Whether you’re looking for a garden accent or a respite of shade a pergola is an inexpensive, beautiful route to go.
But what does it cost to build a pergola? Come along — I’ll explore this question and more. By the end of this article, you’ll be a pergola expert!
First, the short answer: a pergola’s cost is a function of how large it is.
The bigger your pergola, the higher the cost of the materials and the longer it will take to construct. With that being said, here’s are some general rules of thumb:
|Type of Build||Estimated Cost|
|Complete DIY||$200 – $400|
|Experienced Contractor||$1500 – $5000+|
|Pergola Kit||$500 – $1000+|
Many online resources and dishonest contractors will try to tell you that the material cost will be around $1500-$3000 alone. This is complete hogwash.
The lumber was relatively cheap until the last few months of the lumber shortage. These shady folks are padding the cost of the material to inflate the total cost of the project. If you end up building a DIY pergola, you will be spending a lot less on materials.
Average Material Cost
|Pressure Treated 4″ x 4″ x 8′ Timber||4||$60|
|Pressure Treated 2″ x 6″ x 12′ Cedar Planks||9||$324|
|Pressure Treated 2″ x 4″ x 12′ Lumber||4||$64|
|Pressure Treated 1″ x 4″ x 12′ Boards||2||$15|
Estimated total cost of materials: $463
Please note that I’ve used pressure treated and cedar options when available!
This is high-quality lumber meant to stand the test of time. You could push the price down even lower by cutting corners and opting for cheaper materials. There’s quite a bit of wiggle room.
The one caveat here is if you’re building an extremely large pergola. Naturally, if your pergola is 60 feet long, you’re going to need more materials. Likewise, if you decide to build your pergola completely out of teak, the material cost will raise slightly.
However, for a simple run-of-the-mill pergola, the above is about as much as I’d expect to pay. The exception of course, is if you use a pre-built kit (like this one from Amazon).
So, what does it cost to build a pergola? If you’re doing it yourself, you have your answer above. If you’re not, let’s evaluate the remaining components of a pergola build: labor costs.
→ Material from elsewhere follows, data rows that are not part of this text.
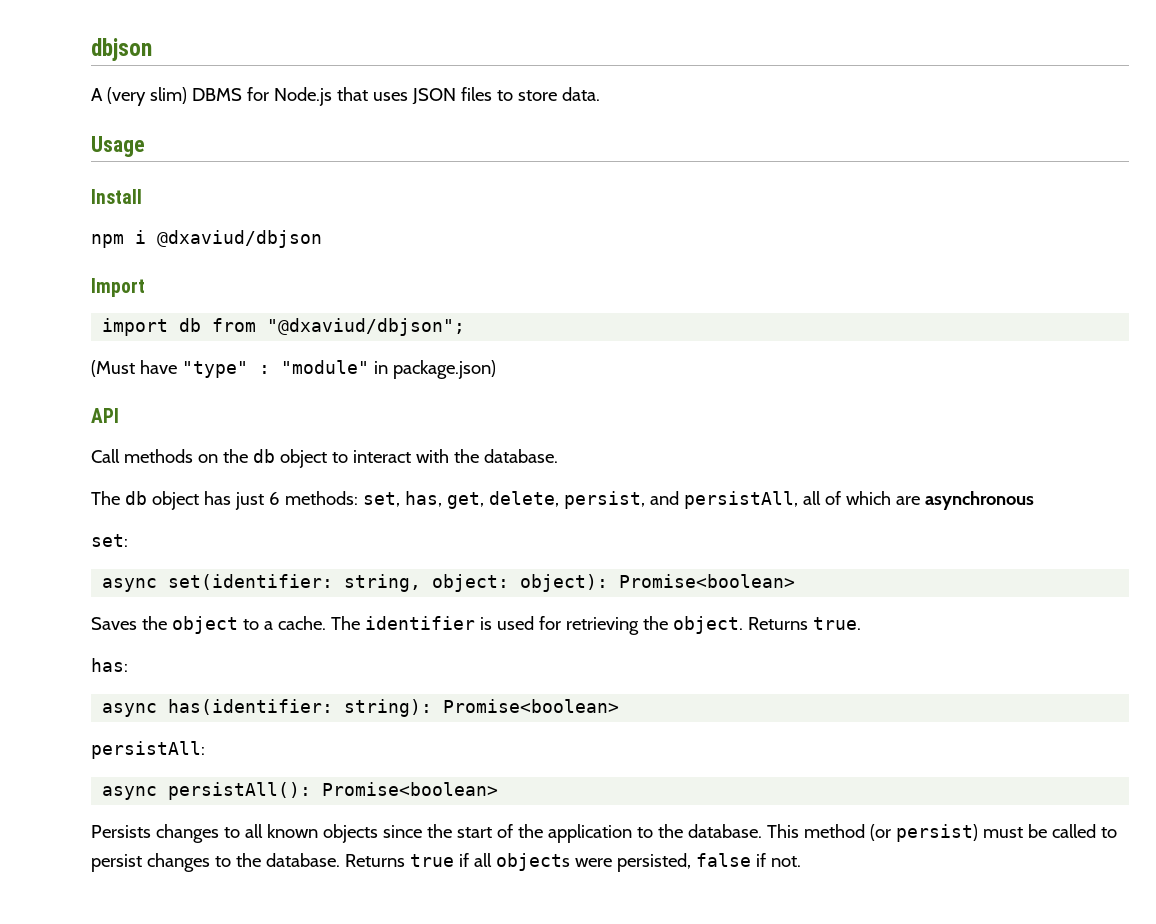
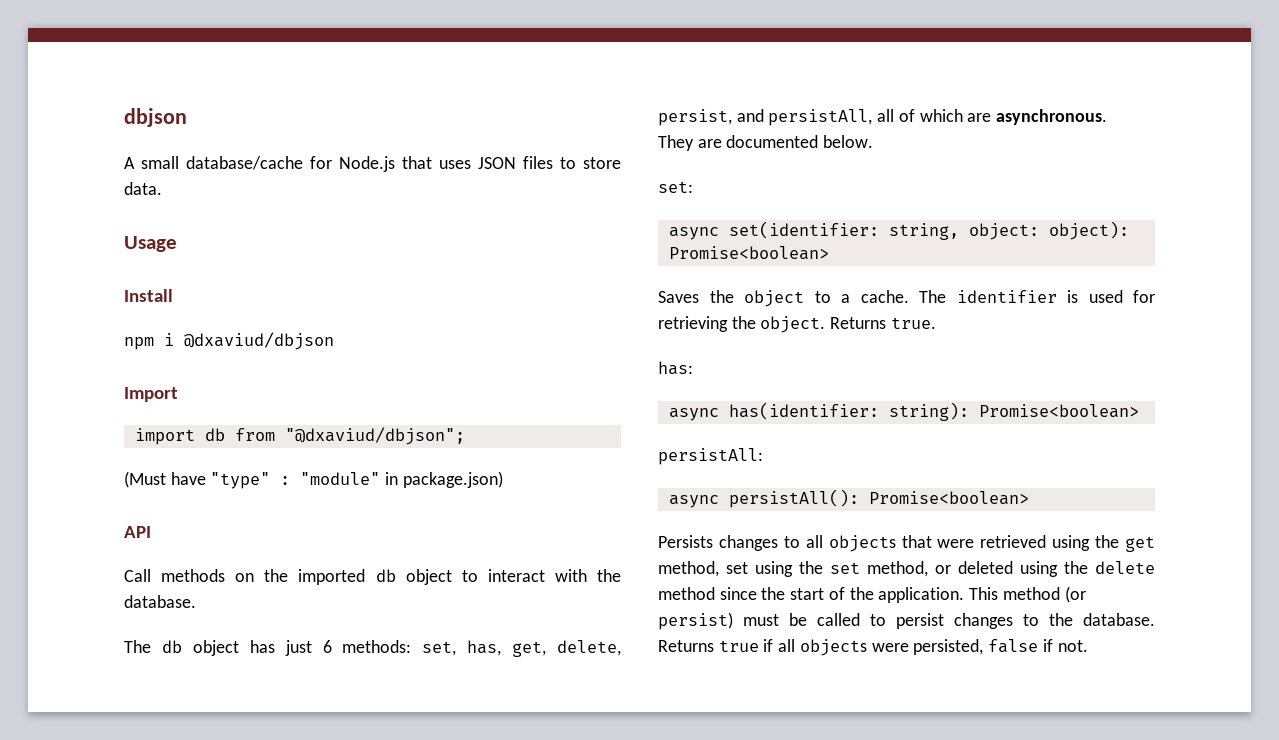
[106,87,242,106] (very slim) DBMS -> [141,156,303,170] small database/cache
(248, 456) none -> [298,569,366,585] imported
[924,491,1034,510] asynchronous -> [996,109,1108,125] [658,135,874,151] asynchronous. // They are documented below.
[266,824,378,843] known objects -> [828,535,1155,552] [658,561,1155,577] [658,587,715,600] objects that were retrieved using the get method, set using the set method, or deleted using the delete method
[547,824,762,843] application to the database. -> [878,587,965,603] application.

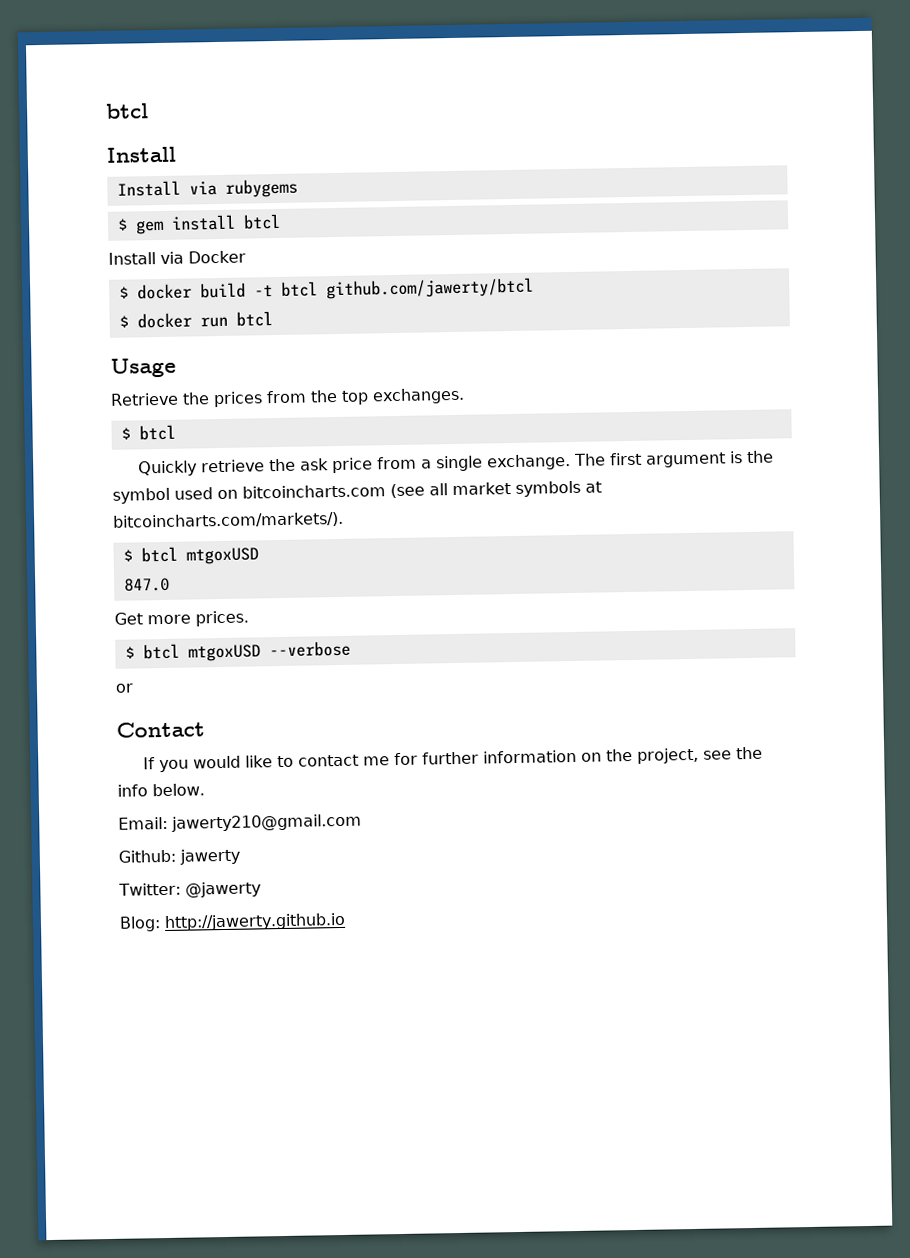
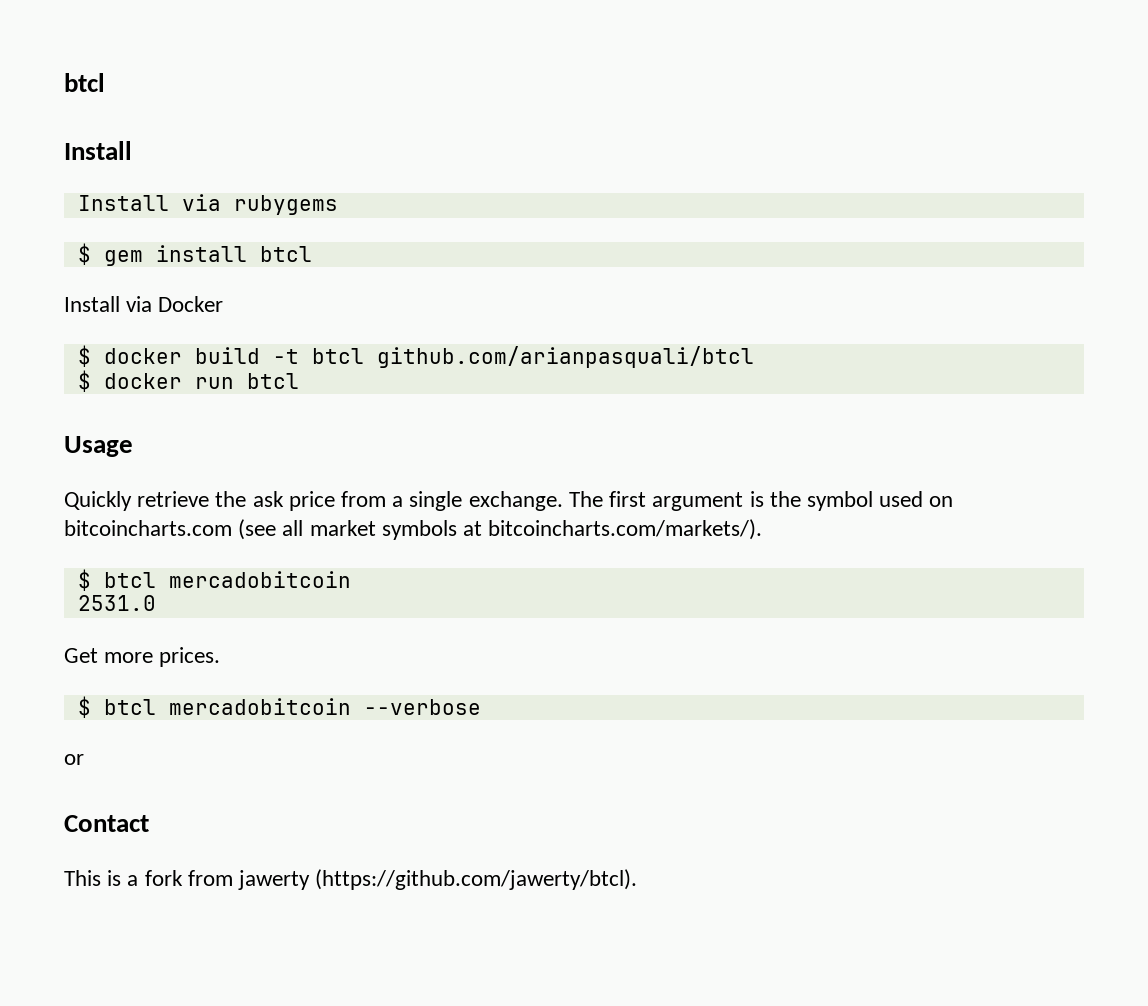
[325,277,534,300] github.com/jawerty/btcl -> [376,346,754,368] github.com/arianpasquali/btcl
[110,387,465,408] [120,424,176,441] // Retrieve the prices from the top exchanges. // $ btcl -> (133, 446) none
[185,547,259,565] [123,577,170,592] mtgoxUSD // 847.0 -> [168,571,351,588] [77,595,156,611] mercadobitcoin // 2531.0
[187,644,261,662] mtgoxUSD -> [168,698,351,715] mercadobitcoin
[143,746,764,773] [117,783,205,797] [118,813,362,832] [118,848,240,865] [118,881,261,898] [119,912,346,932] If you would like to contact me for further information on the project, see the info below. // Email: jawerty210@gmail.com // Github: jawerty // Twitter: @jawerty // Blog: http://jawerty.github.io -> [64,869,638,890] This is a fork from jawerty (https://github.com/jawerty/btcl).

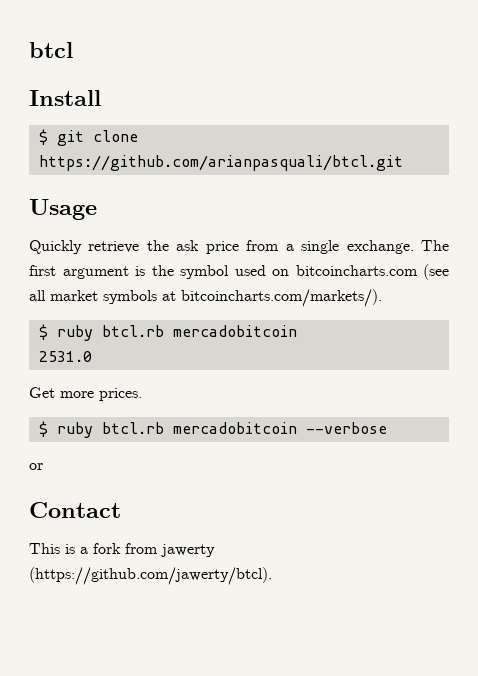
[77,194,338,215] [77,243,312,266] [64,296,224,312] [77,345,754,368] [77,370,299,392] Install via rubygems // $ gem install btcl // Install via Docker // $ docker build -t btcl github.com/arianpasquali/btcl // $ docker run btcl -> [38,129,138,146] [38,155,403,171] $ git clone https://github.com/arianpasquali/btcl.git
[103,572,156,588] btcl -> [56,325,164,341] ruby btcl.rb
[103,699,156,715] btcl -> [56,422,164,438] ruby btcl.rb

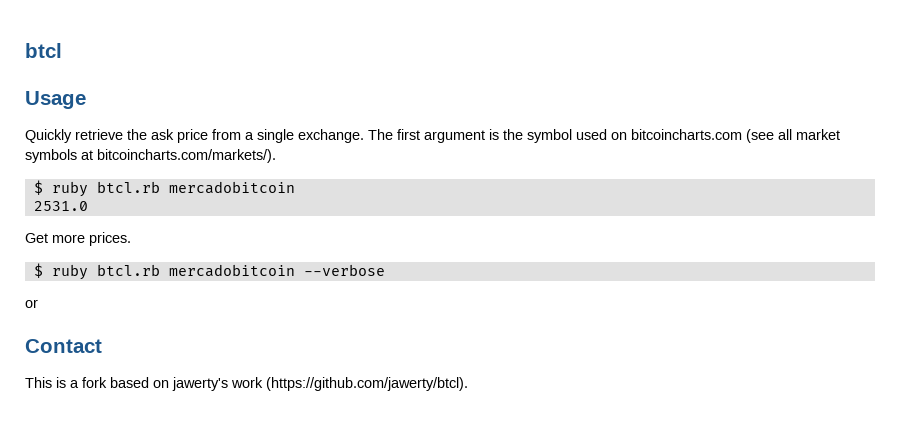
[29,90,101,106] [38,129,138,146] [38,155,403,171] // Install // $ git clone https://github.com/arianpasquali/btcl.git -> (62, 50) none
[125,543,215,557] from jawerty -> [110,377,263,391] based on jawerty's work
Labor costs can vary tremendously based on the contractor and the time of year.
If you pick an artisan woodworker to construct a custom-designed pergola, this will naturally cost more than a handyman using plans you found online.
Generally, the range of labor costs is somewhere between $1500 at the low-end and $5000 at the high-end.
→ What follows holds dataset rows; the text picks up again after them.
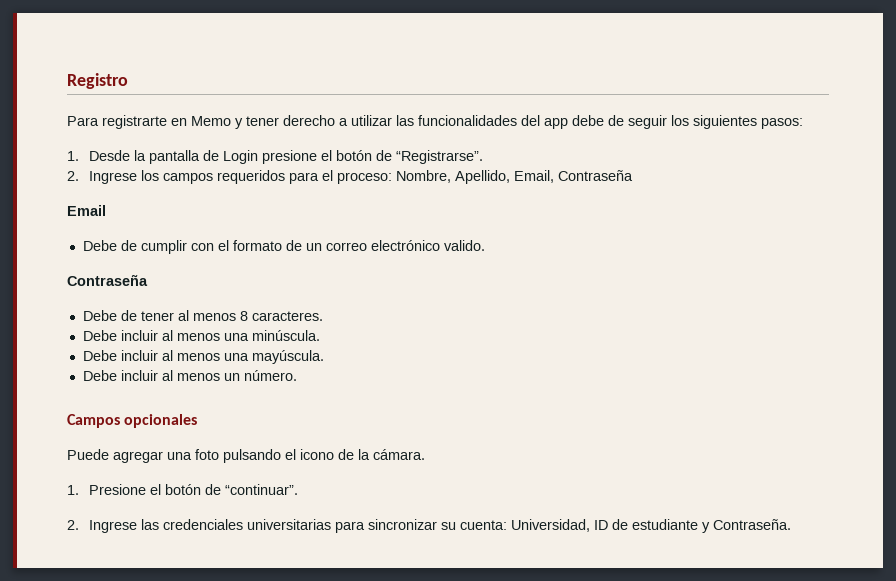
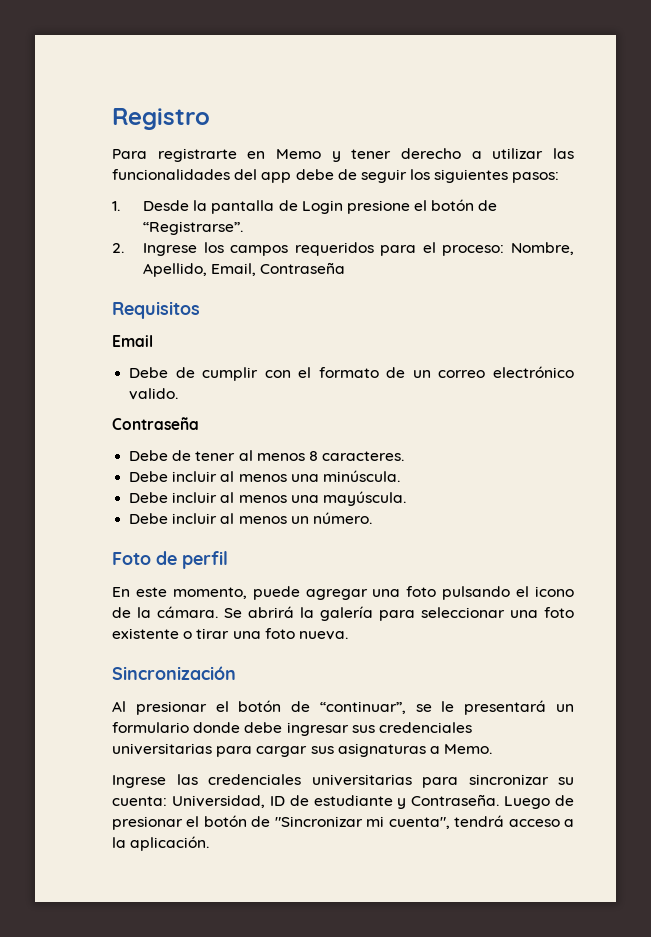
(633, 175) none -> [112,301,200,319] // Requisitos
[67,414,198,428] [67,449,109,460] Campos opcionales // Puede -> [112,551,228,569] [112,586,300,600] Foto de perfil // En este momento, puede
[67,484,298,495] [67,520,79,530] // 1. Presione el botón de “continuar”. // 2. -> [224,606,574,621] [112,628,348,640] [112,666,236,680] [112,700,574,715] [112,722,472,736] [112,743,493,757] Se abrirá la galería para seleccionar una foto existente o tirar una foto nueva. // Sincronización // Al presionar el botón de “continuar”, se le presentará un formulario donde debe ingresar sus credenciales universitarias para cargar sus asignaturas a Memo. //
(791, 524) none -> [504,795,574,809] [112,815,574,830] [112,836,210,851] Luego de presionar el botón de "Sincronizar mi cuenta", tendrá acceso a la aplicación.

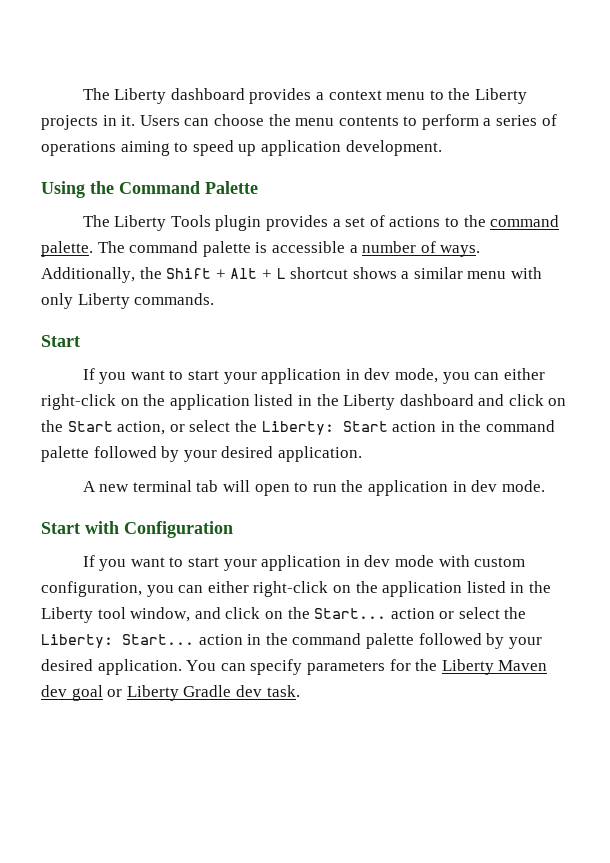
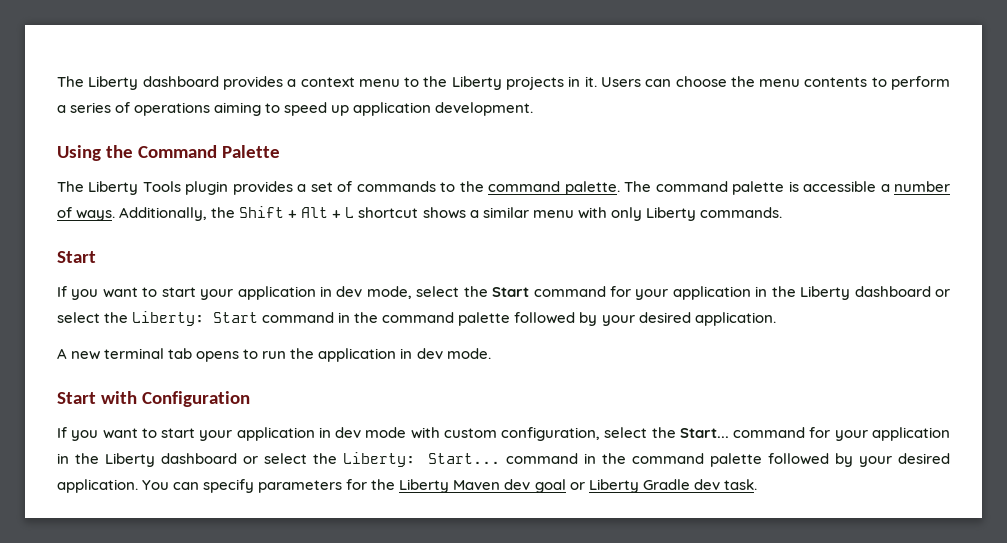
[389,216,441,227] actions -> [356,181,436,192] commands
[442,368,545,384] [41,394,567,410] [41,420,166,435] you can either right-click on the application listed in the Liberty dashboard and click on the Start action, -> [416,286,931,300] select the Start command for your application in the Liberty dashboard
[392,421,437,432] action -> [262,312,335,323] command
[223,480,290,496] will open -> [196,351,240,362] opens
[146,581,551,597] [41,607,435,623] you can either right-click on the application listed in the Liberty tool window, and click on the Start... action -> [604,427,951,441] [57,453,237,467] select the Start... command for your application in the Liberty dashboard
[198,634,243,645] action -> [506,453,579,464] command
I realize that this is a large range, but there are too many variables in play to give you a more concise answer. However, I can give you some tips on how to reduce labor costs for your pergola.
Plan It Out Beforehand
If you measure your area and bring a suitable blueprint to a contractor, this can make their job a lot easier. They won’t have to spend time drawing out a custom solution for you and you won’t have to pay for that time.
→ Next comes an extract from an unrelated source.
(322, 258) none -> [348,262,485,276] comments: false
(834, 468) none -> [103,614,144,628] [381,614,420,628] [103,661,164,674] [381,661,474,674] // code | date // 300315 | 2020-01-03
There are many resources across the web for finding pergola plans. I typically link folks to this article by Popular Mechanics to give folks a starting point.
Choose An Off-Season
The period of time between Christmas and Spring is a slow time of year of many contractors. If you approach them during this off-season, a couple of things will happen.
First, you might be able to save 5%-30% on labor costs compared to the peak time of year. When the total cost of the project approaches $5000, this is a huge chunk of change.
Secondly, it’s possible that you’ll get better service from the contractor you choose. Fewer clients mean the contractor is more available to meet with you and answer your questions. It also means that they’ll be less divided between projects and can adequately give yours the attention it deserves.
Is It Cheaper To Buy Or Build?
If you have a short memory, you can review the table I included at the top of the article. In almost all situations it’s cheaper to build a pergola from scratch.
The low DIY material cost means that you’re only out time. And to be honest, it would only take someone a weekend to get it erected. Perhaps a single day if they had a buddy help.
However, it may be cheaper to hire a contractor than to purchase some of the more expensive pergola kits. The designer kits can cost an arm and a leg. In this situation, I’d just find a contractor and tell them you wanted a pergola built like the one on the kit.
With all of that being said, I recommend you try to build it yourself if you’re able. It’s easier than people think, and I’ll be posting a how-to article in the near future.